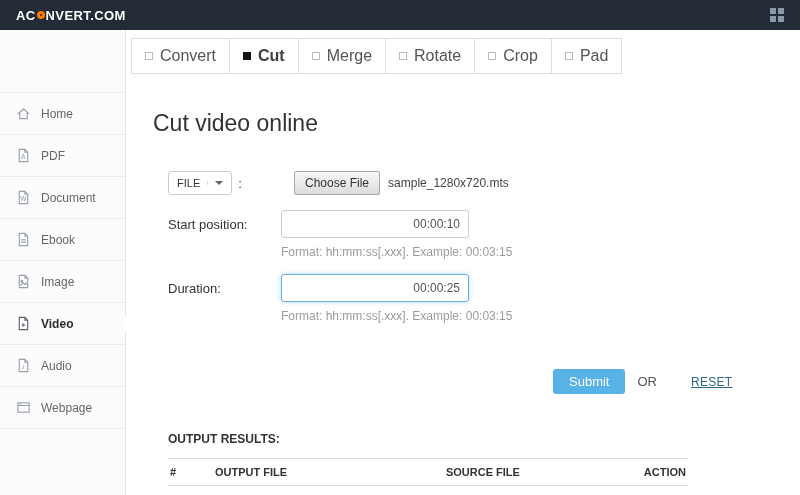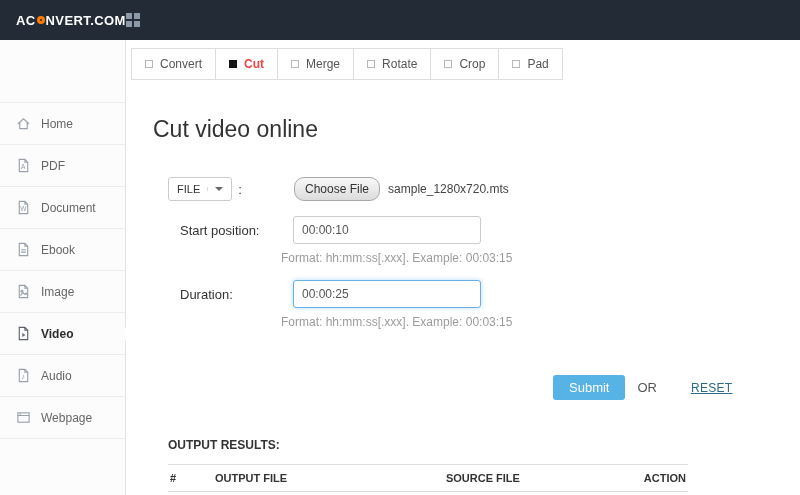"AC" .topbar { height: 40px -> 30px; justify-content: none -> space-between }
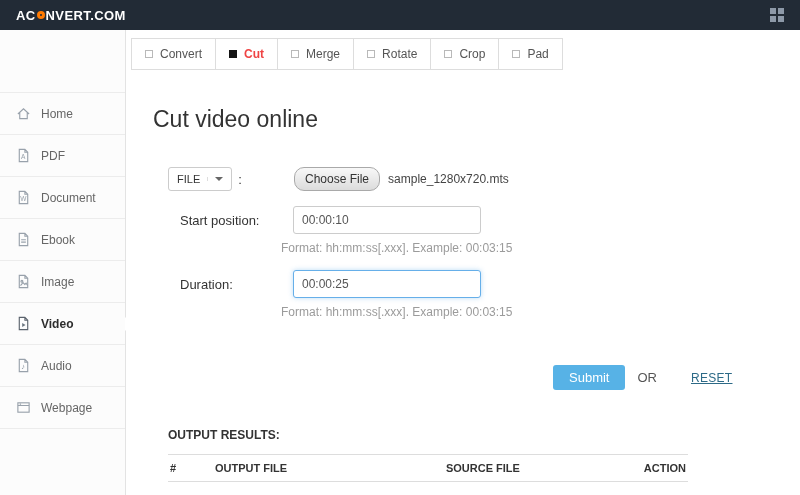"Convert" .tab { font-size: 12px -> 16px }
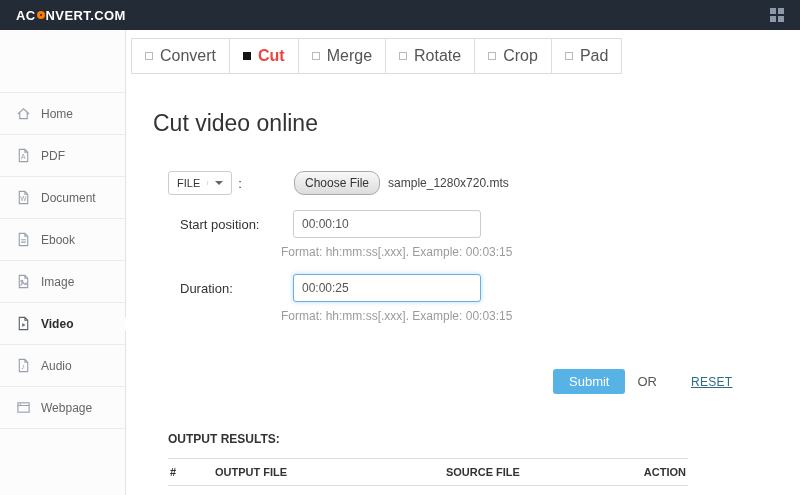"Cut" .tab.active { color: #ef4444 -> #404040 }
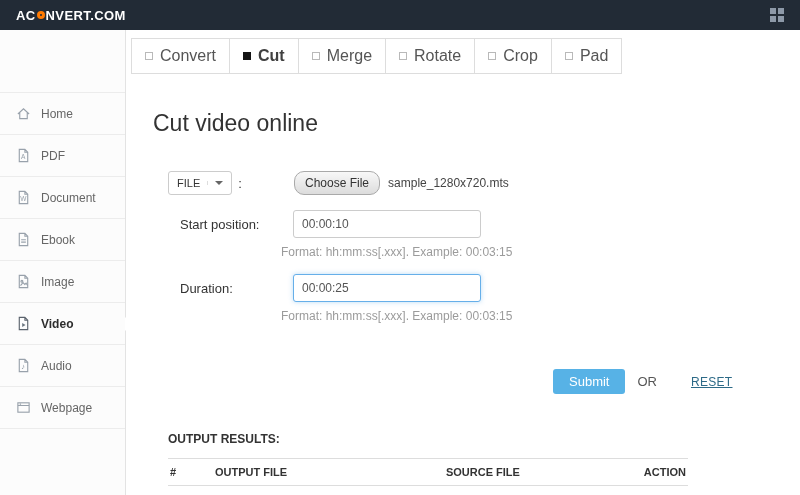"Choose File" .choose-btn { border-radius: 10px -> 2px }
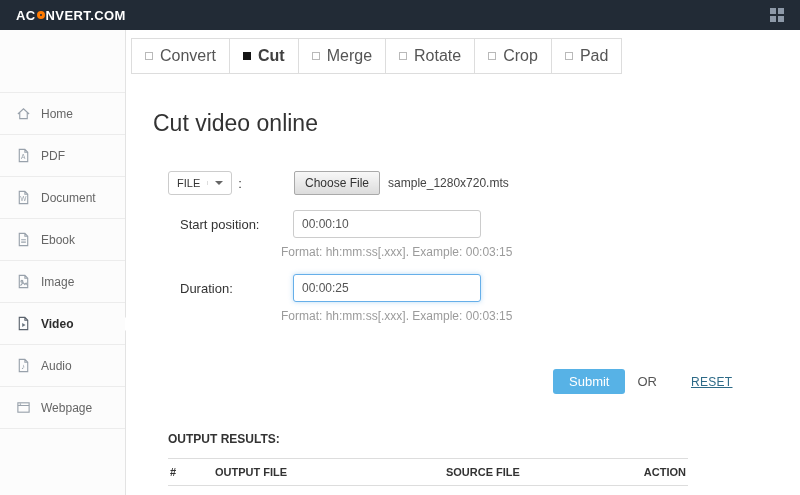"Start position:" .field-row label { margin-left: 12px -> none }
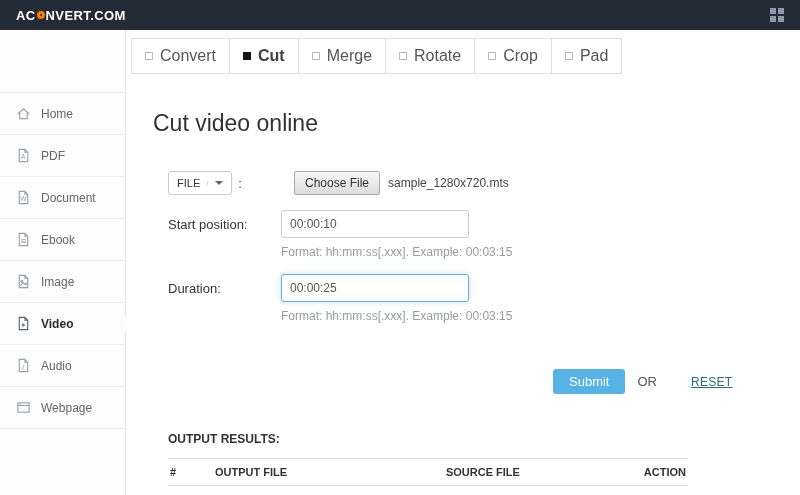"00:00:10" .text-input { text-align: none -> right }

→ WORK TASK:
To complete the exercise, return the listing above exactly and omit its pictures.

→ YOUR RESPONSE:
"AC" .topbar { height: 40px -> 30px; justify-content: none -> space-between }
"Convert" .tab { font-size: 12px -> 16px }
"Cut" .tab.active { color: #ef4444 -> #404040 }
"Choose File" .choose-btn { border-radius: 10px -> 2px }
"Start position:" .field-row label { margin-left: 12px -> none }
"00:00:10" .text-input { text-align: none -> right }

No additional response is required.